___ Data to process

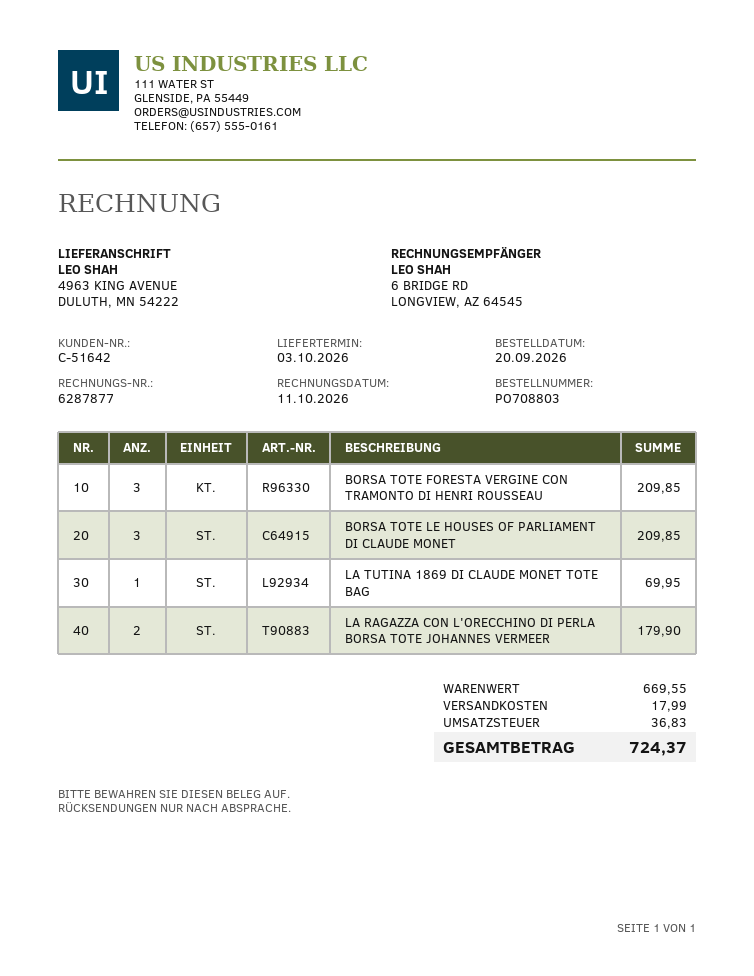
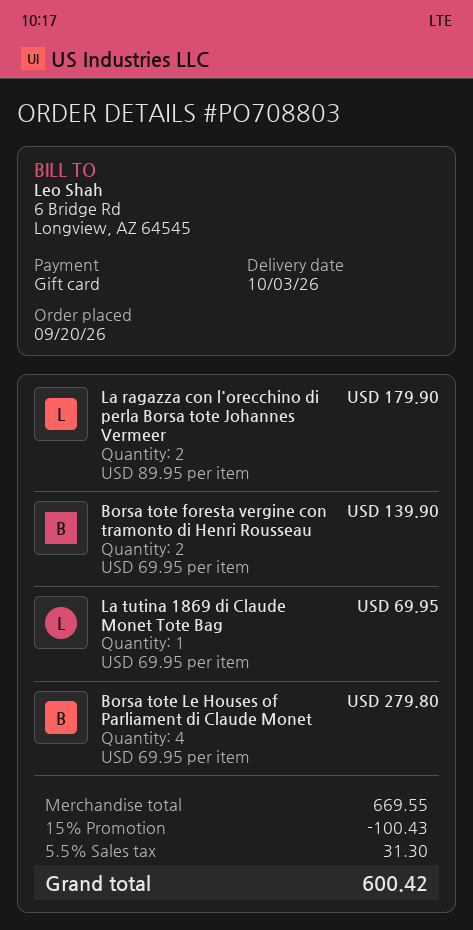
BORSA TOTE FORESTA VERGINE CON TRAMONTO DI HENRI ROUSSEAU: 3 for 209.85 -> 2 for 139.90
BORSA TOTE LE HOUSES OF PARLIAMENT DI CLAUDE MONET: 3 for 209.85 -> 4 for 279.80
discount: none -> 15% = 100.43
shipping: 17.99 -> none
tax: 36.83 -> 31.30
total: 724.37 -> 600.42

______
___ Data to process

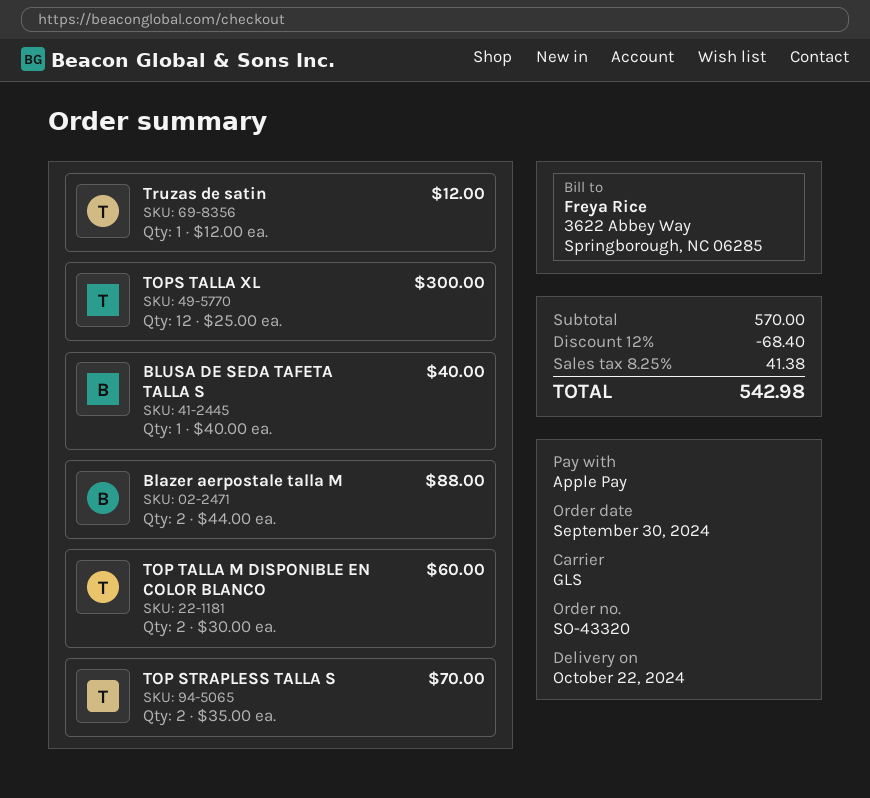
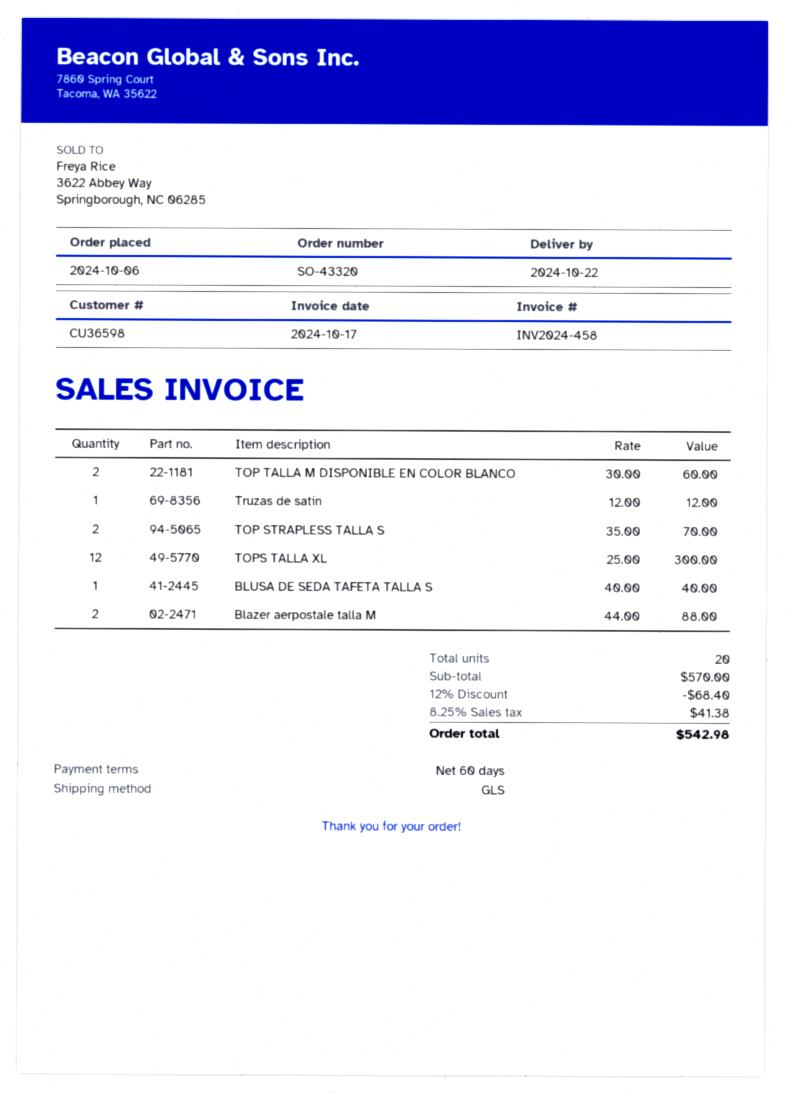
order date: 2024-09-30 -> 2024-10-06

______

When a line in the material above includes the word "TOTE", copy that line.

BORSA TOTE FORESTA VERGINE CON TRAMONTO DI HENRI ROUSSEAU: 3 for 209.85 -> 2 for 139.90
BORSA TOTE LE HOUSES OF PARLIAMENT DI CLAUDE MONET: 3 for 209.85 -> 4 for 279.80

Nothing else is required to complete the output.